Karena itu diusulkan pembentukan ilmu yang disebut Geisteswissenschaft (ilmu
seluk beluk roh). Roh yang dimaksudkan di sini bukanlah hantu atau makhluk
berdimensi lain dari dimensi alam kodrat, melainkan wujud kodrati yang mendasari
keberagamaan tetapi tidak dapat ditangkap dengan penangkapan yang biasa dipakai
untuk menangkap alam kodrat. Spirit, semangat dan sebagainya tidak cukup untuk
menunjukkan wujud ini.
Selain itu juga terdapat ilmu agama sebagai bagian dari agama tertentu. Di
dalam agama Islam terdapat ilmu tauhid, ilmu fiqih, ilmu usul fiqih, ilmu tafsir dan
ilmu akhlaq serta ilmu tasawuf. Ilmu-ilmu ini berangkat dari keinginan atau
kebutuhan untuk memahami perintah dan larangan atau petunjuk Allah sehubungan
dengan orang-orang yang beriman menurut ajaran agama Islam. Berbeda dengan
ilmu-ilmu di atas yang bertumpu pada data dan analisisnya serta kesimpulan yang
masuk akal, ilmu-ilmu ini bertumpu pada teks. Analisis dan penyimpulan logis
memang dilakukan di situ, namun kepastian kebenarannya tidak diukur dengan
logika semata, melainkan ada hal-hal lain yang masuk di dalam pertimbangan atau
mekanisme lain.
Karena itu ilmu-ilmu ini bersifat ẓannīyāt, didasarkan atas dugaan. Akan tetapi,
dugaan di sini didasari kesungguhan di dalam menyelidiki teks dan kaitannya dengan
berbagai hal di sekitarnya. Pemakaian kata ẓann terjadi karena kepastian bahwa
maksud Tuhan yang terbungkus di dalam teks itu tidak dapat dipastikan oleh peneliti.

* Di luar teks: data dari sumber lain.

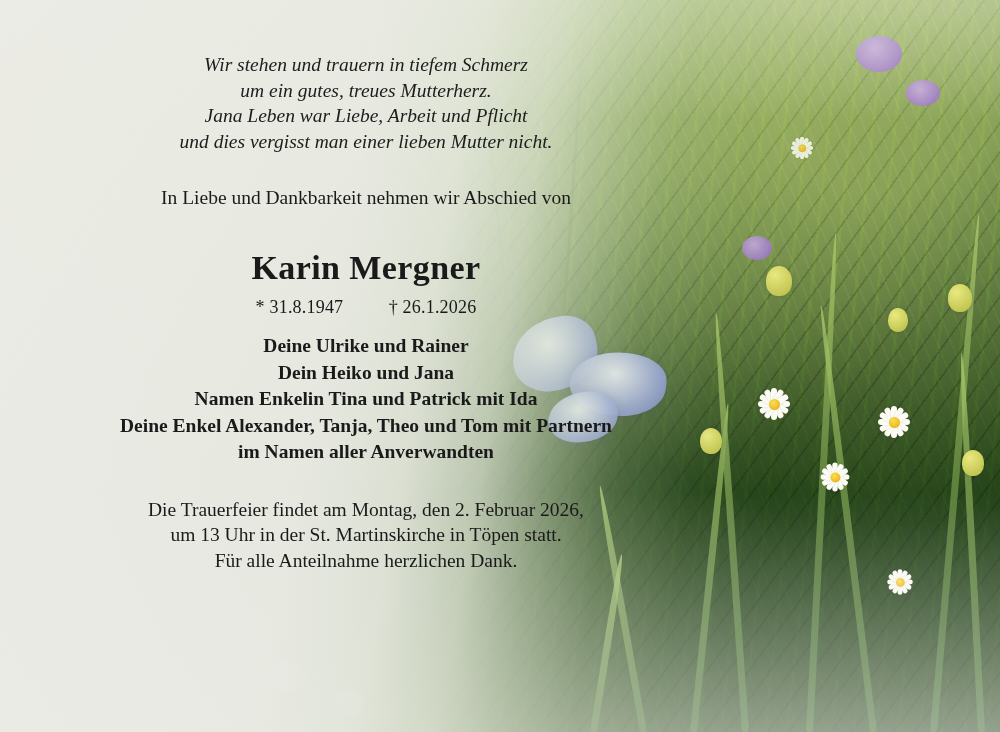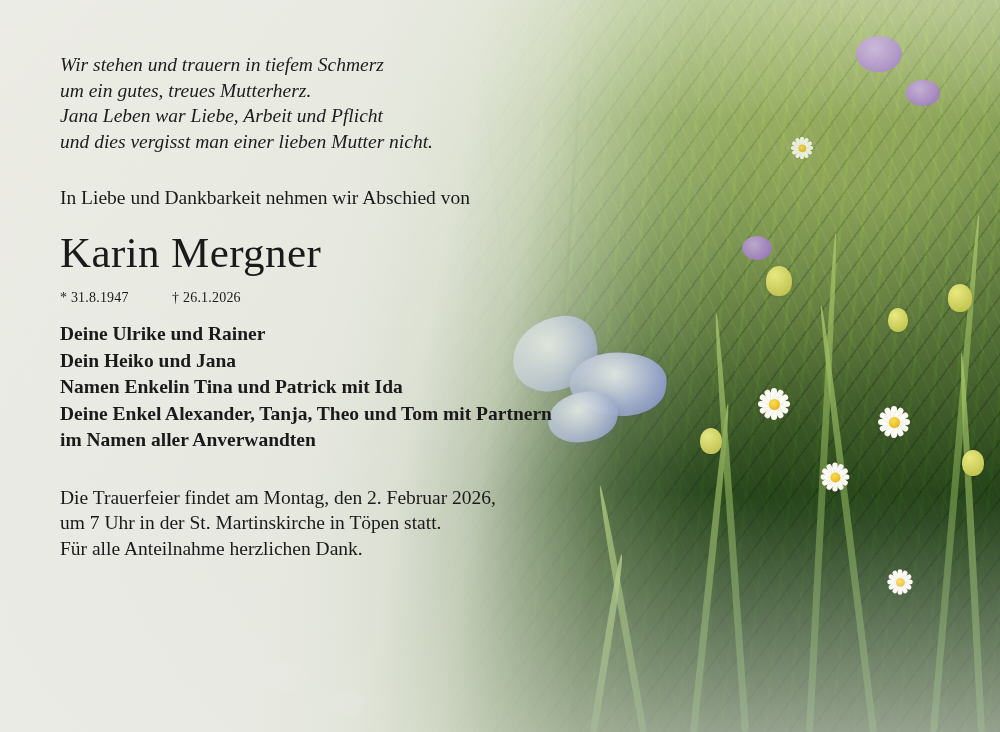"Wir stehen und trauern in" .content { left: 60px -> 46px; text-align: none -> center }
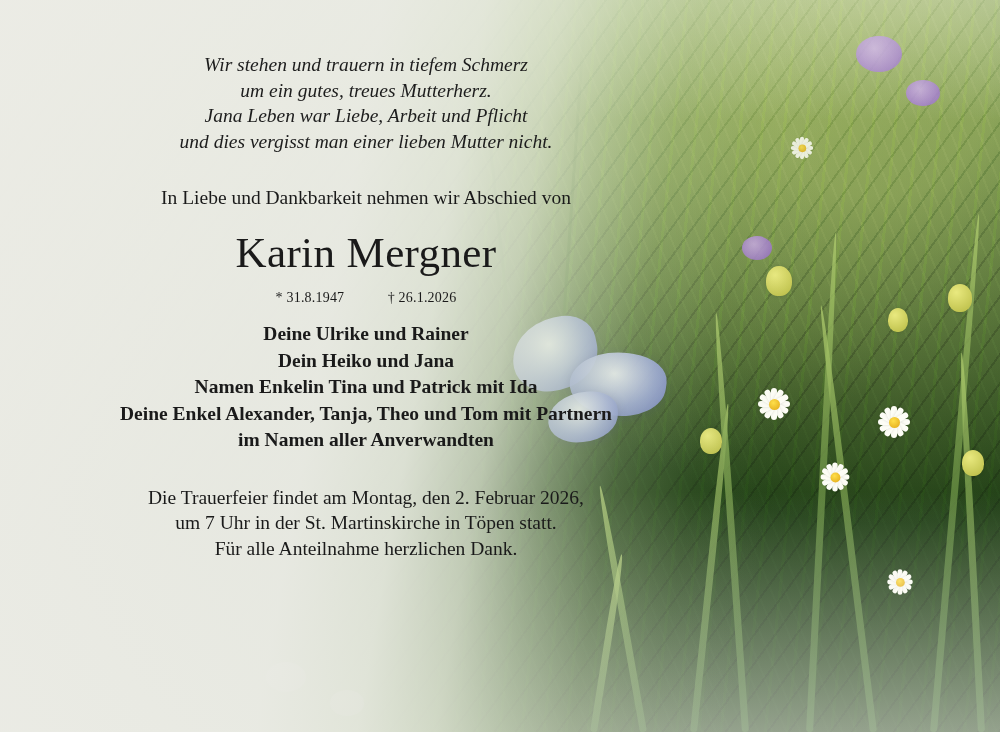"Karin Mergner" .name { font-size: 43px -> 34px; font-weight: normal -> bold; margin-top: 18px -> 33px }
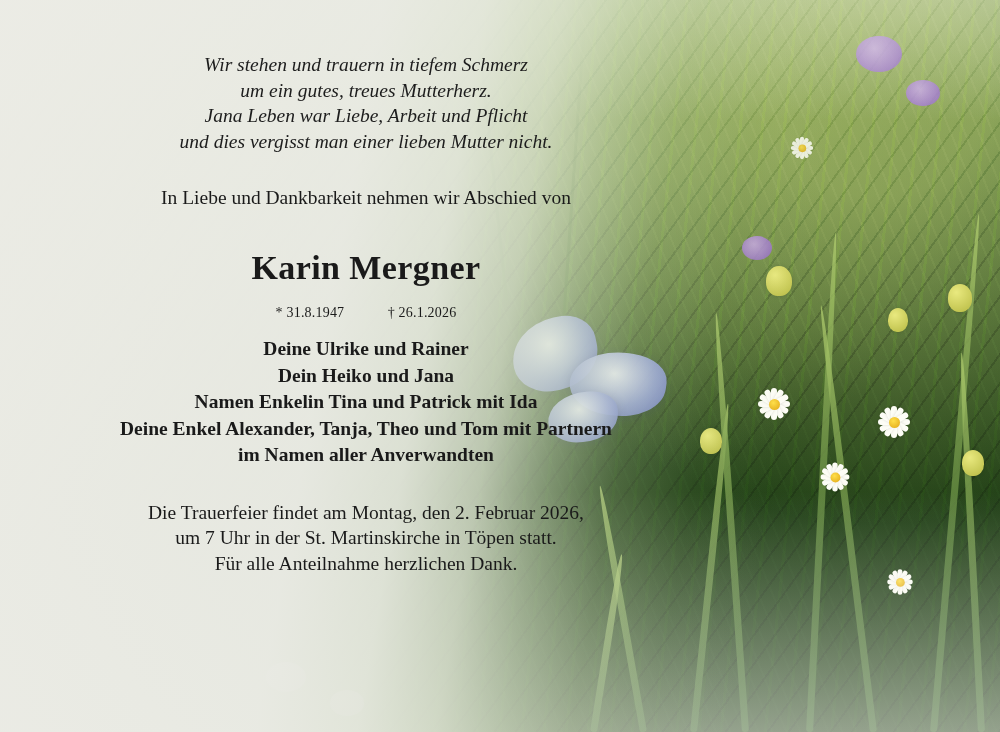"* 31.8.1947 † 26.1.2026" .dates { font-size: 14px -> 18px; margin-top: 12px -> 4px }
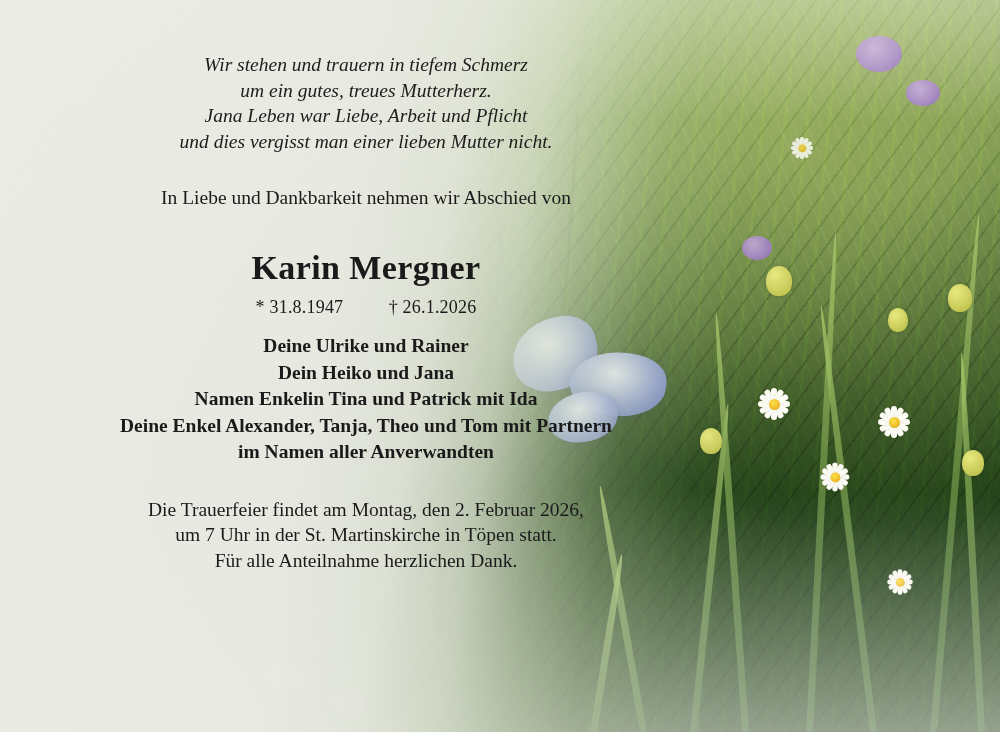"um 7 Uhr in der" div { text: 7 -> 13 }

Penulis kitab-kitab besar keislaman hampir selalu mengakhiri tulisan mereka dengan
“Wallahu aʻlam” atau Allah yang lebih tahu, atas dasar kerendahan hati atau
pengakuan bahwa maksud Allah tidak dapat dipastikan, melainkan hanya
diperkirakan sebatas kemampuan manusia untuk menangkapnya.